Added prediction - decision-tree-classifier - Unnamed repository; edit this file 'description' to name the repository.

commit 505b2e05ba4f43008cda0974f61c30d454821115
parent 8c9198bcbb729ddcf7ac3909048f3f65f7ae7fba
Author: Andrew <andrewlaack1@gmail.com>
Date:   Thu, 19 Dec 2024 02:02:35 -0600

Added prediction

Diffstat:
A classifier/LeafNode.py  | 9 +++++++++
M classifier/Podtc.py  | 143 ++++++++++++++++++++++++++++++++++++++++++++++++++++++++++++-------------------
M classifier/SplittingNode.py  | 9 ++-------
M classifier/Testing.py  | 48 +++++++++++++++++++++++++++++++++++++++++++++---

4 files changed, 165 insertions(+), 44 deletions(-)
diff --git a/classifier/LeafNode.py b/classifier/LeafNode.py
@@ -0,0 +1,9 @@
+class LeafNode:
+    def __init__(self, classification, count, elements):
+        self.classification = classification
+        self.count = count
+        self.elements = elements
+
+    def __str__(self):
+
+        return(f"Classification: {self.classification}\nCount: {self.count}\nLabel Counts: {self.elements.tolist()}")

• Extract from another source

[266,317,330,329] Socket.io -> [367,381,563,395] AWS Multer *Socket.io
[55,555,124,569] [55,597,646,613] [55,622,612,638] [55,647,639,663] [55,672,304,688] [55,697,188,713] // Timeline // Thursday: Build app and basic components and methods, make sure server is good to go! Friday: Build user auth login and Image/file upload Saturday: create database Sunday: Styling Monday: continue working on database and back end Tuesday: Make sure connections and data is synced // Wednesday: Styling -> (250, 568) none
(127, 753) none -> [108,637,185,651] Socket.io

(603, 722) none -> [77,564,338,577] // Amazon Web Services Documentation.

diff --git a/classifier/Podtc.py b/classifier/Podtc.py
@@ -1,6 +1,8 @@
+from warnings import warn
 import numpy as np
 from tqdm import tqdm
 from SplittingNode import SplittingNode
+from LeafNode import LeafNode
 import math
 import graphviz
 
@@ -9,13 +11,6 @@ class PseudoOptimalDecisionTreeClassifier():
 
     # First is first split, last is ... well yeah.
 
-    proportionToTrainOn = 0
-    threshold = 0
-    maxDepth = 0
-    propValSplits = 0
-    propDimsTrain = .5
-    bestSplit = None
-
     def __init__(self, pruneThreshold = .2, maxDepth = 5, proportionToTrainOn=.5, proportionToValidateSplits=.5, proportionOfDimsToTrainOn=.5):
         self.threshold = pruneThreshold 
         self.maxDepth = maxDepth
@@ -42,6 +37,9 @@ class PseudoOptimalDecisionTreeClassifier():
 
         self.__validateInput(X,y)
         y_re = y.reshape(-1,1)
+
+        self.sampleSize = X.shape[1]
+        self.categories = np.unique(y)
         
         # together [:,-1] == y
         together = np.append(X,y_re, axis=1)

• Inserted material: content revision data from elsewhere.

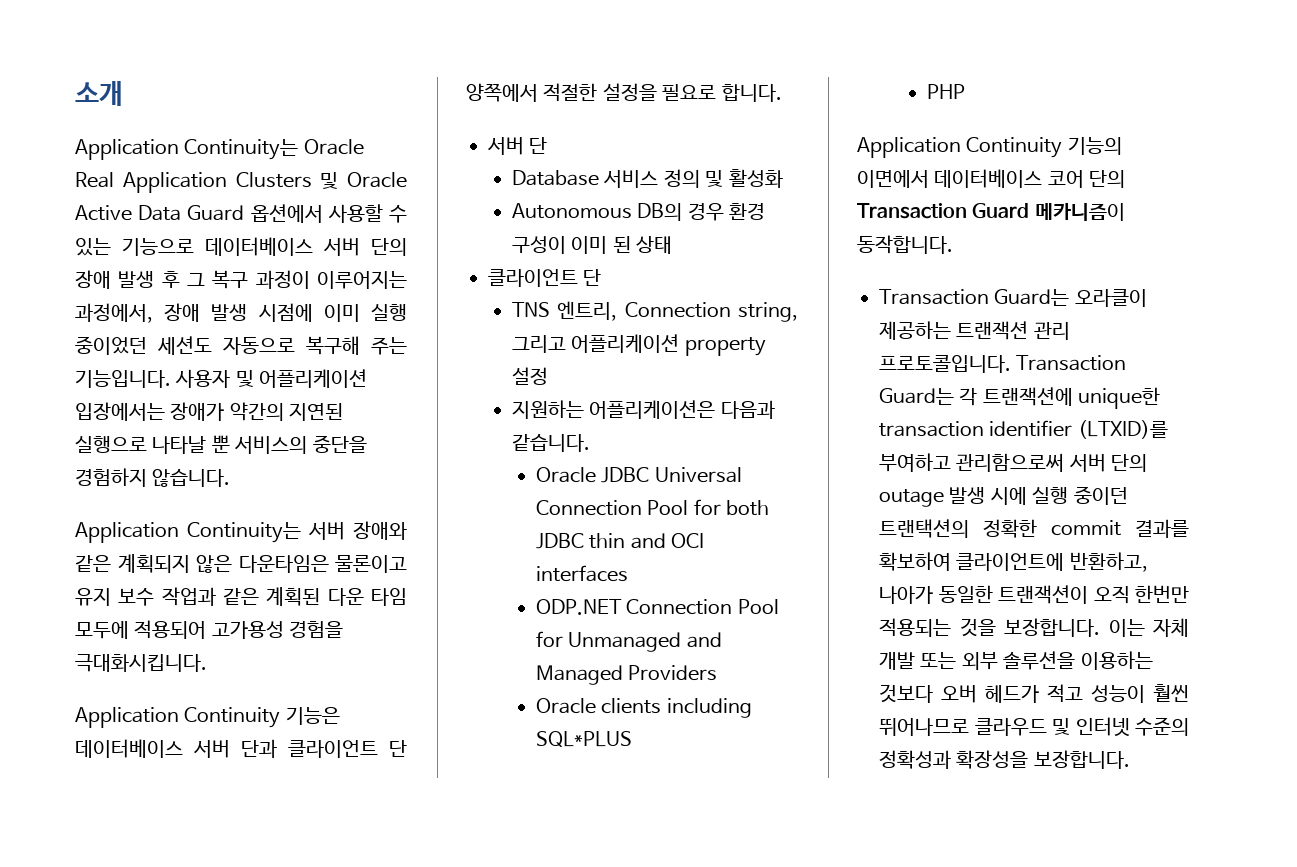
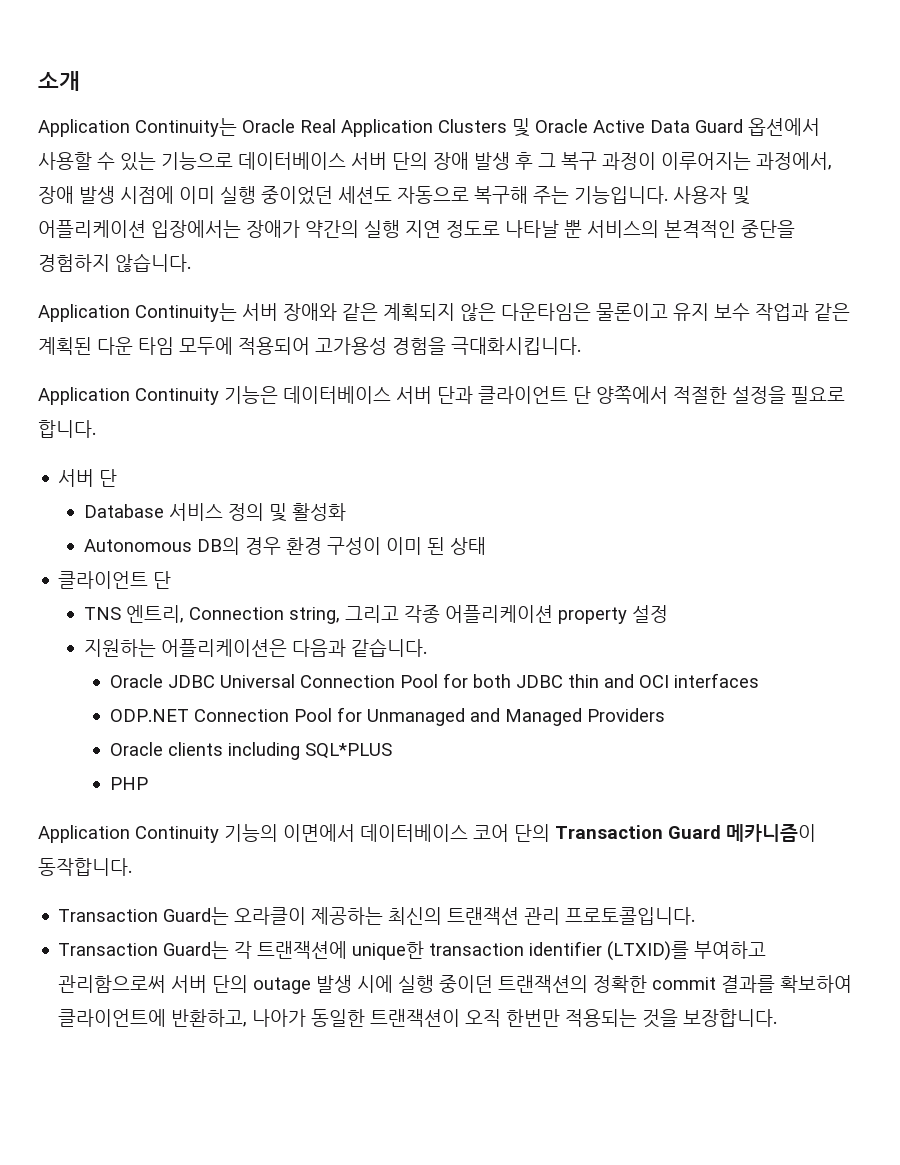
[289,403,344,421] [75,435,147,453] 지연된 실행으로 -> [364,220,500,238] 실행 지연 정도로
(308, 445) none -> [664,220,736,238] 본격적인
(567, 344) none -> [403,605,440,623] 각종
(951, 330) none -> [388,907,443,925] 최신의
(1011, 364) none -> (696, 916) //
[879,519,969,538] 트랜택션의 -> [498,975,589,993] 트랜잭션의
[1108,618,1189,637] [879,651,1153,670] [879,684,1189,703] [879,717,1189,737] [879,750,1130,769] 이는 자체 개발 또는 외부 솔루션을 이용하는 것보다 오버 헤드가 적고 성능이 훨씬 뛰어나므로 클라우드 및 인터넷 수준의 정확성과 확장성을 보장합니다. -> (778, 1018) none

@@ -62,10 +60,21 @@ class PseudoOptimalDecisionTreeClassifier():
 
         return dims
 
+
+
+    def __classification(self, together):
+        lastCol = together[:, -1].astype('int')
+        counts = np.bincount(lastCol, minlength=len(self.categories))

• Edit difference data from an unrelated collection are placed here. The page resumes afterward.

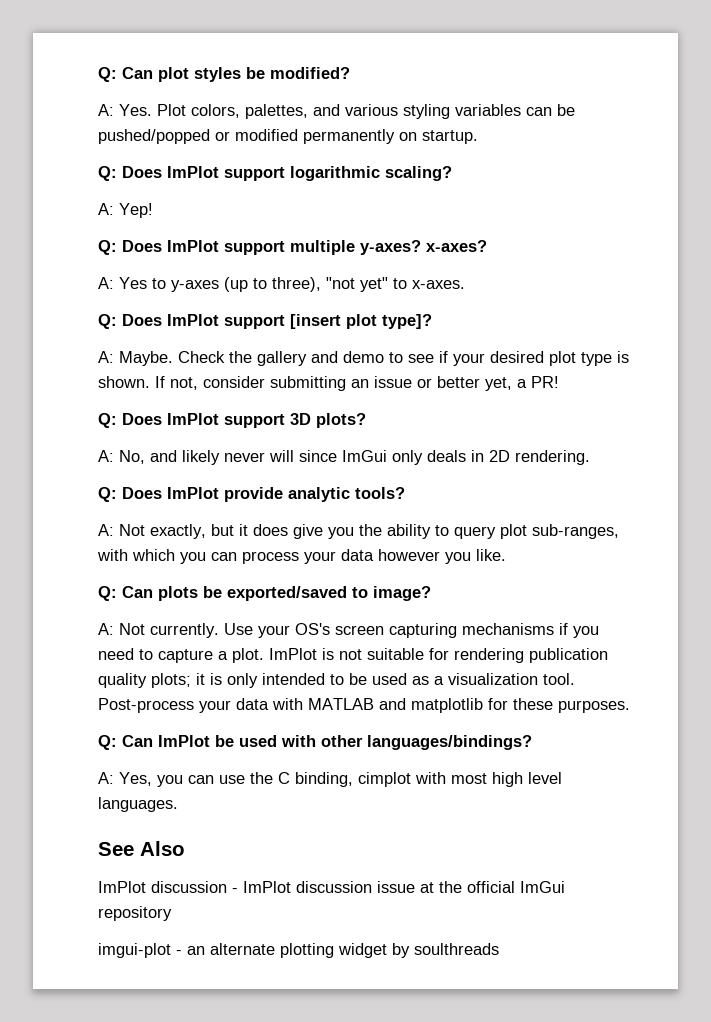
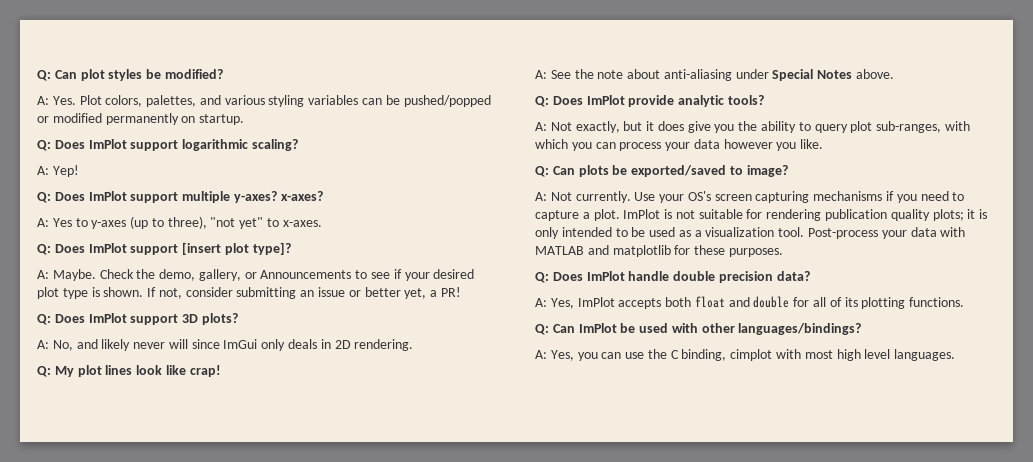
[257,351,384,366] gallery and demo -> [159,269,352,281] demo, gallery, or Announcements
(590, 457) none -> [37,365,221,377] [535,69,895,81] // Q: My plot lines look like crap! // A: See the note about anti-aliasing under Special Notes above.
(630, 706) none -> [535,271,810,283] [535,296,965,309] // Q: Does ImPlot handle double precision data? // A: Yes, ImPlot accepts both float and double for all of its plotting functions.
[98,841,185,856] [98,881,565,893] [98,906,172,921] [98,943,499,958] // See Also // ImPlot discussion - ImPlot discussion issue at the official ImGui repository // imgui-plot - an alternate plotting widget by soulthreads -> (956, 355) none

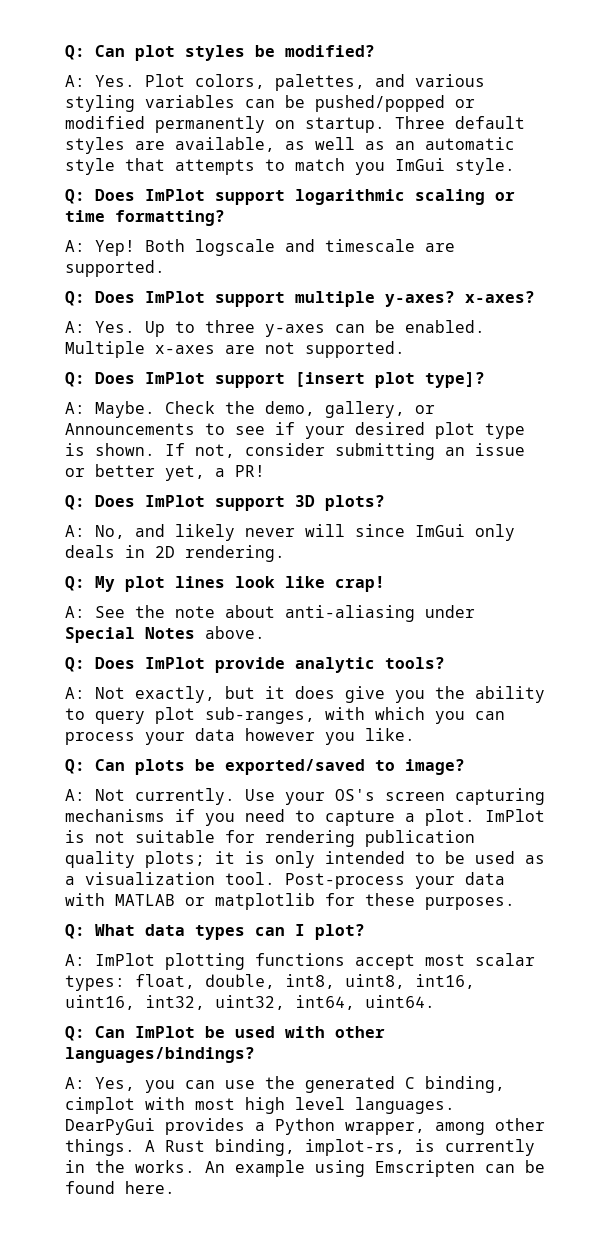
(245, 119) none -> [395,116,525,129] [65,137,515,154] [65,158,515,175] Three default styles are available, as well as an automatic style that attempts to match you ImGui style.
[251,139,298,151] [37,165,79,177] scaling? // A: Yep! -> [415,189,515,205] [65,210,225,226] [65,239,455,256] [65,260,165,277] scaling or time formatting? // A: Yep! Both logscale and timescale are supported.
[52,216,322,229] Yes to y-axes (up to three), "not yet" to x-axes. -> [95,320,485,337] [65,341,405,358] Yes. Up to three y-axes can be enabled. Multiple x-axes are not supported.
[587,245,609,255] and -> [185,897,205,906] or
[552,271,810,283] [535,296,965,309] Does ImPlot handle double precision data? // A: Yes, ImPlot accepts both float and double for all of its plotting functions. -> [95,924,365,940] [65,953,535,970] [65,974,475,991] [65,995,435,1010] What data types can I plot? // A: ImPlot plotting functions accept most scalar types: float, double, int8, uint8, int16, uint16, int32, uint32, int64, uint64.
(667, 354) none -> [305,1076,395,1093] generated
(956, 355) none -> [65,1118,545,1135] [65,1139,535,1156] [65,1160,545,1177] [65,1181,175,1194] DearPyGui provides a Python wrapper, among other things. A Rust binding, implot-rs, is currently in the works. An example using Emscripten can be found here.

+        majority_label = np.argmax(counts)
+        return majority_label, counts
+
+
+
     def recurse(self, together, depth, dims):
         
         if(depth == 0):
-            return None
+            classification, elements = self.__classification(together)
+            return LeafNode(classification, len(together), elements)
 
         bestSplit, ltGini, gtGini = self._best_split(together, self.proportionToTrainOn, dims)
 
@@ -74,17 +83,19 @@ class PseudoOptimalDecisionTreeClassifier():
 
         ltArr, gtArr = bestSplit.split(arr=together)
 
-
-        blt = None
-        bgt = None
-
         if len(ltArr) > 1 and ltGini > 0:
             blt = self.recurse(ltArr, depth - 1, dims)
             bestSplit.leftChild = blt
+        else:
+            classification, elements = self.__classification(ltArr)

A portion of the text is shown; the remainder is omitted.